**Your assignment:** Extract every record, keeping each one exactly as it is.

**Supplied records:**

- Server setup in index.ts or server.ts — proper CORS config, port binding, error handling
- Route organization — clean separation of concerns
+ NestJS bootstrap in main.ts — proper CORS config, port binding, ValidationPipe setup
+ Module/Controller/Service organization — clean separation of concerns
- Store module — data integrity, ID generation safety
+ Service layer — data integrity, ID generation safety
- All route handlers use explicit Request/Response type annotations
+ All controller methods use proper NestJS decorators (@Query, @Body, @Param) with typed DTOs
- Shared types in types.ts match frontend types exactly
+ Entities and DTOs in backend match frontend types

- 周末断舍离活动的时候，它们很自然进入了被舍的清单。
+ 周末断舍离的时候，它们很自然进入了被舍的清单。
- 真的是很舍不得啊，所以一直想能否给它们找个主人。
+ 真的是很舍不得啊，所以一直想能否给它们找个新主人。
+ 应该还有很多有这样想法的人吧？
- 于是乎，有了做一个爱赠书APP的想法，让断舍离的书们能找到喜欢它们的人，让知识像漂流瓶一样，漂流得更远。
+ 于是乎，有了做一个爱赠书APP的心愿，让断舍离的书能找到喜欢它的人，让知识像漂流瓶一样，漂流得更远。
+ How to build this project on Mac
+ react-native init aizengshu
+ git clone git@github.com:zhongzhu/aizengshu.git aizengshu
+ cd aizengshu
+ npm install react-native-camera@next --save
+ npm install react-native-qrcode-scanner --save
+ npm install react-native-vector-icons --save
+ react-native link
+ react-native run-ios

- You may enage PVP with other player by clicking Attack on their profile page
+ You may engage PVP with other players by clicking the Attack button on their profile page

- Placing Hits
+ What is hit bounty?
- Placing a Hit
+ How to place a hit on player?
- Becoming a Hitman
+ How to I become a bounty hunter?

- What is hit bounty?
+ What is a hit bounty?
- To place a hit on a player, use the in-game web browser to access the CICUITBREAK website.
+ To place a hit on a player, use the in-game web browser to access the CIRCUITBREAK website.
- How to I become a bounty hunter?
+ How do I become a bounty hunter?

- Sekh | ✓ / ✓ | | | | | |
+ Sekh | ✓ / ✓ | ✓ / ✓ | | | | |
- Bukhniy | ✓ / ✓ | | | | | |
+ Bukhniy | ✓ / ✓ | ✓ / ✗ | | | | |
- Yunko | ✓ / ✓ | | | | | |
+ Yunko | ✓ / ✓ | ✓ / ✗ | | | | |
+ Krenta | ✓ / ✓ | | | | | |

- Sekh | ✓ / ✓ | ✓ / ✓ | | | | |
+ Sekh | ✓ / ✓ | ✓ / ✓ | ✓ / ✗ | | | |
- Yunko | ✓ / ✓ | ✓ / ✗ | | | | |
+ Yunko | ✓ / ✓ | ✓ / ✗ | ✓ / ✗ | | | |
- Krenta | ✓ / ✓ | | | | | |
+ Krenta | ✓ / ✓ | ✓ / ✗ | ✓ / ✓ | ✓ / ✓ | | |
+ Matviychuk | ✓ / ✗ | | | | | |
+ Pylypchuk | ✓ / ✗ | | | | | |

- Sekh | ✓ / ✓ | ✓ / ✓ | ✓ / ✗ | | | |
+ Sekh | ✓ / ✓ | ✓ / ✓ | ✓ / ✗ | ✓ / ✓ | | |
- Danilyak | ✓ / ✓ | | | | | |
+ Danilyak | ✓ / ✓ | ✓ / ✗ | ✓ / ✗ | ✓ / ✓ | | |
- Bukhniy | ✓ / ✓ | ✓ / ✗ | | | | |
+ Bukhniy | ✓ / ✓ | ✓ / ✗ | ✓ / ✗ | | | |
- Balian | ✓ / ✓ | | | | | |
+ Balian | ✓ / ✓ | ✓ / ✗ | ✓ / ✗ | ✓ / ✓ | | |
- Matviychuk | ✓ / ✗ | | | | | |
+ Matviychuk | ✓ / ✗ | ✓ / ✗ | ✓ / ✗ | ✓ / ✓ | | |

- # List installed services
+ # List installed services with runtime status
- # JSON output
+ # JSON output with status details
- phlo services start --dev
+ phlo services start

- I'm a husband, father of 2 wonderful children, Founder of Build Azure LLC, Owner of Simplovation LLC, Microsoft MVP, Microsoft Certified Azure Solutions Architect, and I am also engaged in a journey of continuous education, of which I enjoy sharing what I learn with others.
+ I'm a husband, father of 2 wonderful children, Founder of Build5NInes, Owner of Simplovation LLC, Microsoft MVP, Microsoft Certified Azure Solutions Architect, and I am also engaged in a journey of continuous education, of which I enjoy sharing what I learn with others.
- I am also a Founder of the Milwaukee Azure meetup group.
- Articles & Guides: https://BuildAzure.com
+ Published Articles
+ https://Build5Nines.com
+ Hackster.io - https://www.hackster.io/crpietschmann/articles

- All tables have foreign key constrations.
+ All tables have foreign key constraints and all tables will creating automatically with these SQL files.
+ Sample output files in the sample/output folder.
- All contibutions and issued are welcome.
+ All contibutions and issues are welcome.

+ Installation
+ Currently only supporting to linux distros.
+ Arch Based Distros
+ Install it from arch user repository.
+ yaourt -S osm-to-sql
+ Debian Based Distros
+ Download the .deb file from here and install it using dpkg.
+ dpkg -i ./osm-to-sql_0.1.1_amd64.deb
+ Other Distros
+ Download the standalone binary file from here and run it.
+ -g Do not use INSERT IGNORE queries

**Response:**
- Server setup in index.ts or server.ts — proper CORS config, port binding, error handling
- Route organization — clean separation of concerns
+ NestJS bootstrap in main.ts — proper CORS config, port binding, ValidationPipe setup
+ Module/Controller/Service organization — clean separation of concerns
- Store module — data integrity, ID generation safety
+ Service layer — data integrity, ID generation safety
- All route handlers use explicit Request/Response type annotations
+ All controller methods use proper NestJS decorators (@Query, @Body, @Param) with typed DTOs
- Shared types in types.ts match frontend types exactly
+ Entities and DTOs in backend match frontend types

- 周末断舍离活动的时候，它们很自然进入了被舍的清单。
+ 周末断舍离的时候，它们很自然进入了被舍的清单。
- 真的是很舍不得啊，所以一直想能否给它们找个主人。
+ 真的是很舍不得啊，所以一直想能否给它们找个新主人。
+ 应该还有很多有这样想法的人吧？
- 于是乎，有了做一个爱赠书APP的想法，让断舍离的书们能找到喜欢它们的人，让知识像漂流瓶一样，漂流得更远。
+ 于是乎，有了做一个爱赠书APP的心愿，让断舍离的书能找到喜欢它的人，让知识像漂流瓶一样，漂流得更远。
+ How to build this project on Mac
+ react-native init aizengshu
+ git clone git@github.com:zhongzhu/aizengshu.git aizengshu
+ cd aizengshu
+ npm install react-native-camera@next --save
+ npm install react-native-qrcode-scanner --save
+ npm install react-native-vector-icons --save
+ react-native link
+ react-native run-ios

- You may enage PVP with other player by clicking Attack on their profile page
+ You may engage PVP with other players by clicking the Attack button on their profile page

- Placing Hits
+ What is hit bounty?
- Placing a Hit
+ How to place a hit on player?
- Becoming a Hitman
+ How to I become a bounty hunter?

- What is hit bounty?
+ What is a hit bounty?
- To place a hit on a player, use the in-game web browser to access the CICUITBREAK website.
+ To place a hit on a player, use the in-game web browser to access the CIRCUITBREAK website.
- How to I become a bounty hunter?
+ How do I become a bounty hunter?

- Sekh | ✓ / ✓ | | | | | |
+ Sekh | ✓ / ✓ | ✓ / ✓ | | | | |
- Bukhniy | ✓ / ✓ | | | | | |
+ Bukhniy | ✓ / ✓ | ✓ / ✗ | | | | |
- Yunko | ✓ / ✓ | | | | | |
+ Yunko | ✓ / ✓ | ✓ / ✗ | | | | |
+ Krenta | ✓ / ✓ | | | | | |

- Sekh | ✓ / ✓ | ✓ / ✓ | | | | |
+ Sekh | ✓ / ✓ | ✓ / ✓ | ✓ / ✗ | | | |
- Yunko | ✓ / ✓ | ✓ / ✗ | | | | |
+ Yunko | ✓ / ✓ | ✓ / ✗ | ✓ / ✗ | | | |
- Krenta | ✓ / ✓ | | | | | |
+ Krenta | ✓ / ✓ | ✓ / ✗ | ✓ / ✓ | ✓ / ✓ | | |
+ Matviychuk | ✓ / ✗ | | | | | |
+ Pylypchuk | ✓ / ✗ | | | | | |

- Sekh | ✓ / ✓ | ✓ / ✓ | ✓ / ✗ | | | |
+ Sekh | ✓ / ✓ | ✓ / ✓ | ✓ / ✗ | ✓ / ✓ | | |
- Danilyak | ✓ / ✓ | | | | | |
+ Danilyak | ✓ / ✓ | ✓ / ✗ | ✓ / ✗ | ✓ / ✓ | | |
- Bukhniy | ✓ / ✓ | ✓ / ✗ | | | | |
+ Bukhniy | ✓ / ✓ | ✓ / ✗ | ✓ / ✗ | | | |
- Balian | ✓ / ✓ | | | | | |
+ Balian | ✓ / ✓ | ✓ / ✗ | ✓ / ✗ | ✓ / ✓ | | |
- Matviychuk | ✓ / ✗ | | | | | |
+ Matviychuk | ✓ / ✗ | ✓ / ✗ | ✓ / ✗ | ✓ / ✓ | | |

- # List installed services
+ # List installed services with runtime status
- # JSON output
+ # JSON output with status details
- phlo services start --dev
+ phlo services start

- I'm a husband, father of 2 wonderful children, Founder of Build Azure LLC, Owner of Simplovation LLC, Microsoft MVP, Microsoft Certified Azure Solutions Architect, and I am also engaged in a journey of continuous education, of which I enjoy sharing what I learn with others.
+ I'm a husband, father of 2 wonderful children, Founder of Build5NInes, Owner of Simplovation LLC, Microsoft MVP, Microsoft Certified Azure Solutions Architect, and I am also engaged in a journey of continuous education, of which I enjoy sharing what I learn with others.
- I am also a Founder of the Milwaukee Azure meetup group.
- Articles & Guides: https://BuildAzure.com
+ Published Articles
+ https://Build5Nines.com
+ Hackster.io - https://www.hackster.io/crpietschmann/articles

- All tables have foreign key constrations.
+ All tables have foreign key constraints and all tables will creating automatically with these SQL files.
+ Sample output files in the sample/output folder.
- All contibutions and issued are welcome.
+ All contibutions and issues are welcome.

+ Installation
+ Currently only supporting to linux distros.
+ Arch Based Distros
+ Install it from arch user repository.
+ yaourt -S osm-to-sql
+ Debian Based Distros
+ Download the .deb file from here and install it using dpkg.
+ dpkg -i ./osm-to-sql_0.1.1_amd64.deb
+ Other Distros
+ Download the standalone binary file from here and run it.
+ -g Do not use INSERT IGNORE queries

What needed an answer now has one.